Fingunt simul creduntque (They make (it) up, and at the same time they believe (it)).
— Tacitus

I believe that many contrarians (that is, people who adamantly insist that global warming is a hoax) aren’t intentionally lying with malicious intent. They aren’t necessarily paid millions by the fossil fuel corporations. I think that maybe a lot of them are just people who want so desperately to be right that they will lie to themselves and manipulate the facts to suit their delusion. Perhaps that’s just me being optimistic about humankind in general and wishfully thinking. I don’t know.

What I do know is that people who are desperate to believe a lie are equally desperate to get other people to believe the same lie. This isn’t limited to contrarians, not by a long shot. From the old lady who has to believe that Jesus healed her, to the “UFOlogists” who have to believe that they’ve been contacted, to the mistress who has to believe that her lover will leave his wife and kids for her, just about every human being at some time or another has not only believed something false to be true, but also insisted that it is true, and tried to convince other people of the same.

When those who believe they are telling the truth (because they can’t accept otherwise) attempt to sway others to their belief, it can be hard to tell. It’s easier to tell when someone is flat-out lying, but when someone really believes what they’re saying is true, how can you tell if they’re lying to themselves (and you)? How can a regular Joe with no real scientific education (like me) sort the science from the pseudoscience?

In an article dated December of 2000, Dr. Steven Novella offers several signs to look for.

o Hostility toward scientific criticism. “They [pseudoscientists] tend to characterize criticism from mainstream scientists as supporting the status quo, hostility toward new or innovative ideas, or even a full-fledged conspiracy to suppress their ideas.”

Whoa, hey, that sounds a bit familiar! How many times have you heard someone claim that scientists are only saying global warming is real because their funding counts on it? (I get the mental image of Homer Simpson rolling around in diamonds announcing, “Woo hoo! Lookit me! I’m a scientist!”) If you ask someone to cite their sources and they lash out at you, accusing you of making claims you never made, speaking to you indignantly, or otherwise using ad hominem attacks, they might be full of it.
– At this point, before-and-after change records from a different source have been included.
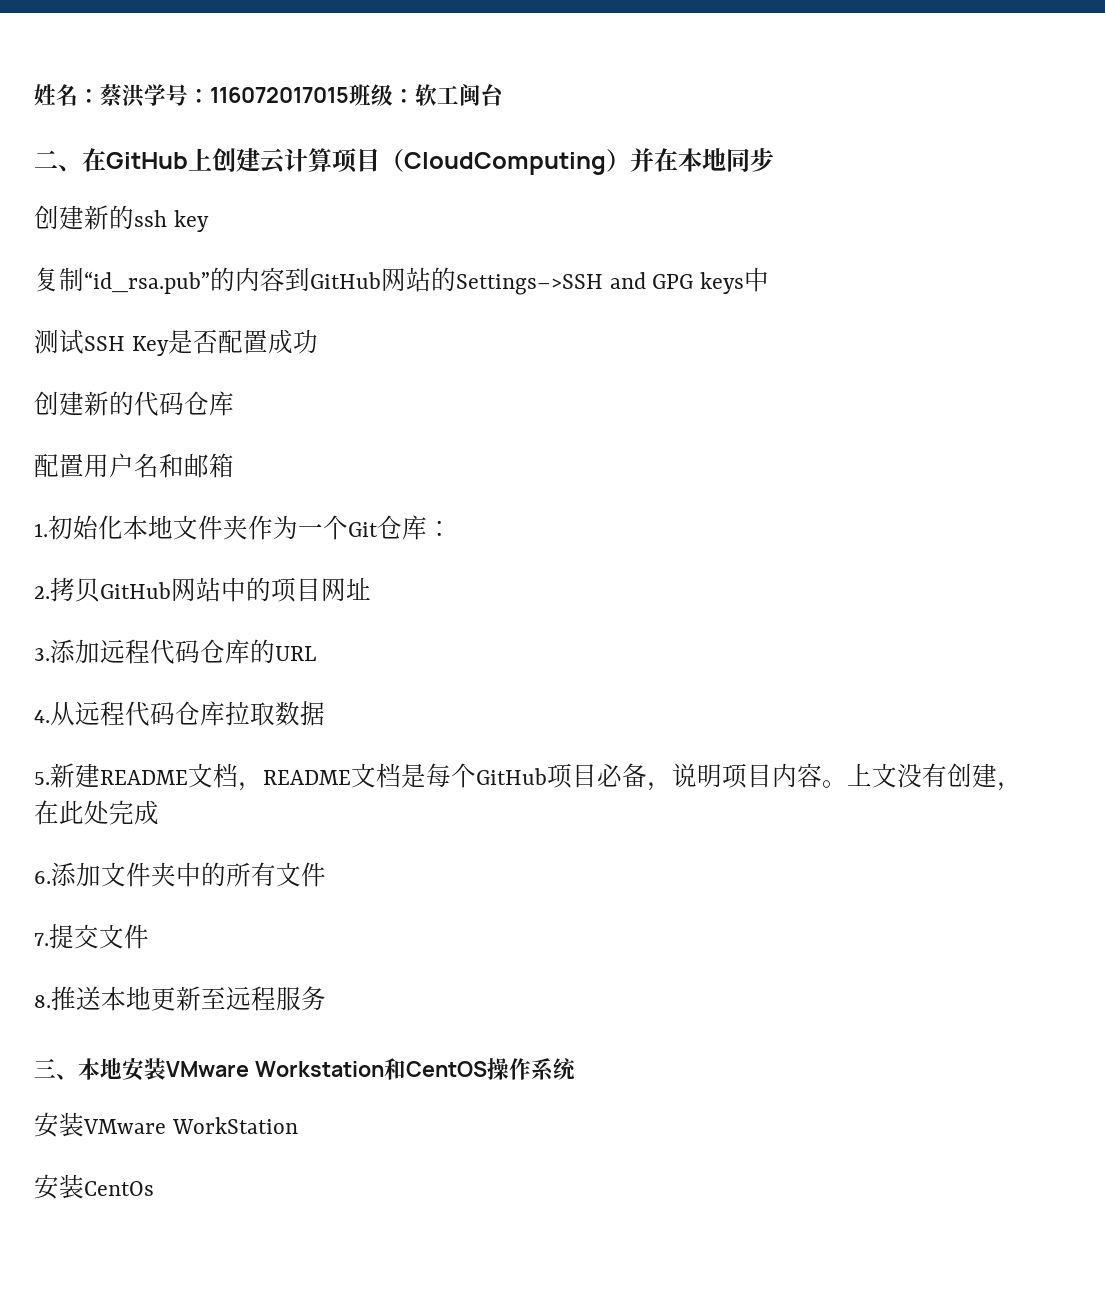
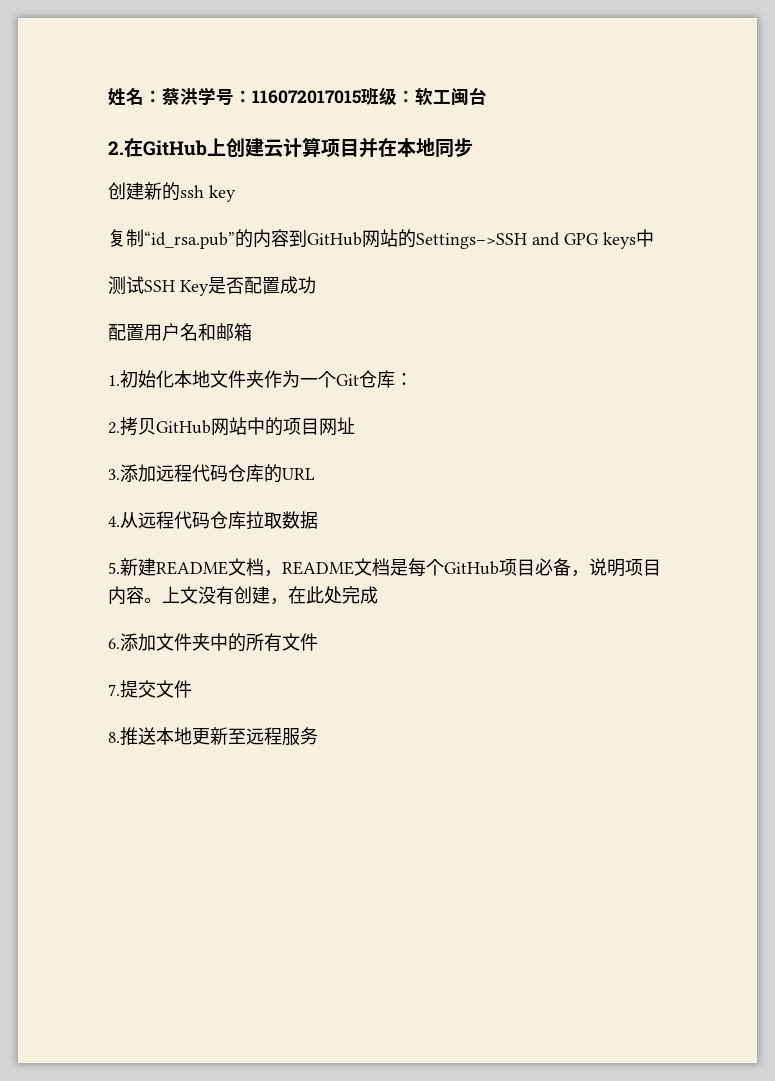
- 二、在GitHub上创建云计算项目（CloudComputing）并在本地同步
+ 2.在GitHub上创建云计算项目并在本地同步
- 创建新的代码仓库
- 三、本地安装VMware Workstation和CentOS操作系统
- 安装VMware WorkStation
- 安装CentOs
o Making a virtue out of ignorance.

Here is a favorite tactic of the pseudoscientist: to make actual scientists appear elitist and secretive, and make their own claims up to be “outside the box” and “revolutionary”. It’s one thing to say “we don’t have all the facts” or “I have no formal scientific training”, but another thing to gloat about it and make it up to be an advantage rather than a hindrance.

o Reliance upon testimony or anecdotal evidence rather than research. “Pseudoscientists…will tend to accept any testimony or anecdote that supports their desired belief. They will present large volumes of such evidence, implying that a large amount of poor quality evidence equates to high quality evidence, but this is not true…Such observations have a history, however, of being contradicted by later well-controlled and more reliable experiments. This is a lesson that good scientists have learned, and pseudoscientists deride.”

This is a big, bright red flag. A person might be using badly collected data, or worse, selectively using data (“cherry picking”). They might approach the James Randi Educational Foundation to enter their challenge, find that the Foundation’s testing method can’t agree with their anecdotal “evidence”, and thus proclaim that the odds were stacked against them, that Randi is a fraud and doesn’t have the money, that Randi’s only purpose is to slander them, etc.

o Claims often promise easy and simplistic solutions to complex problems or questions. “One of the primary reasons for the psychological appeal of pseudoscience is that they provide a putative easy answer to a complex problem.”

In other words, if someone says you can take a pill and lose weight without ever exercising or monitoring how you eat, or that a piece of purple aluminum can “advance the mind body and soul of mankind” just by dangling on your keychain, that should be registering on your bullshitometer. In fact, when I asked for help providing an example of how this principle is applied by contrarians, “Tamino” tried to give me an example of the complexities of climate physics before showing how a contrarian might oversimplify it. It made my head spin. Now, don’t confuse this with what you’ll see listed next here; “Tamino”’s explanation made some sense to me and anything I didn’t understand, he’d at least try to clarify for me. A sketchy argument will either oversimplify so that you get it in two sentences, or it will…

o Utilize scientific sounding, but ultimately meaningless language. “Pseudosciences often imitate real science by cloaking themselves in pseudojargon. The result, however, is the frequent use of scientific sounding terminology that lacks a precise definition (much like the technobabble in a typical episode of Star Trek).”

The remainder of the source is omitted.